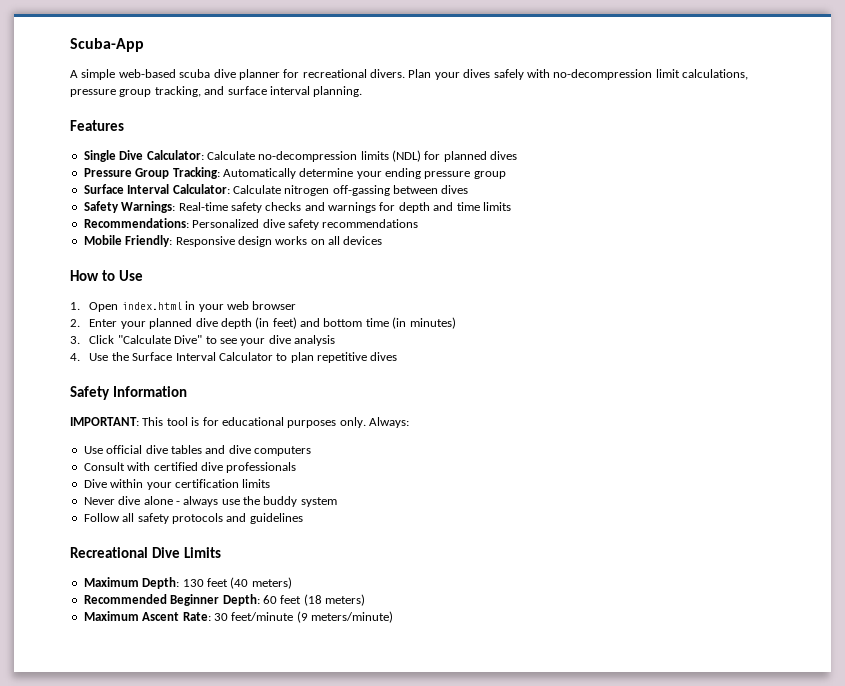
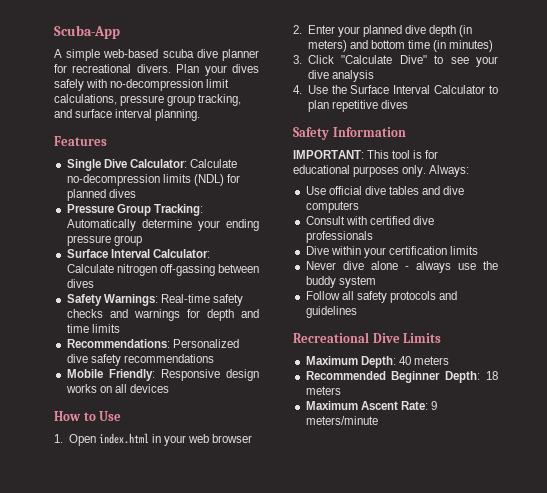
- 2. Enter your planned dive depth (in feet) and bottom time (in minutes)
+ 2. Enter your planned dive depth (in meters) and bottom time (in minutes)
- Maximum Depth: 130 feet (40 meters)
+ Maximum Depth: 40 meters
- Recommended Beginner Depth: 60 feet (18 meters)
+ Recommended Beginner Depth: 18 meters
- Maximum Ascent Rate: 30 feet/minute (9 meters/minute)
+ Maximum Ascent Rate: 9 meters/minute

* [WORK TO COMPLETE]: The copy should match the records above exactly, except that pictures are dropped.

* [ANSWER TO THE EXERCISE]:
- 2. Enter your planned dive depth (in feet) and bottom time (in minutes)
+ 2. Enter your planned dive depth (in meters) and bottom time (in minutes)
- Maximum Depth: 130 feet (40 meters)
+ Maximum Depth: 40 meters
- Recommended Beginner Depth: 60 feet (18 meters)
+ Recommended Beginner Depth: 18 meters
- Maximum Ascent Rate: 30 feet/minute (9 meters/minute)
+ Maximum Ascent Rate: 9 meters/minute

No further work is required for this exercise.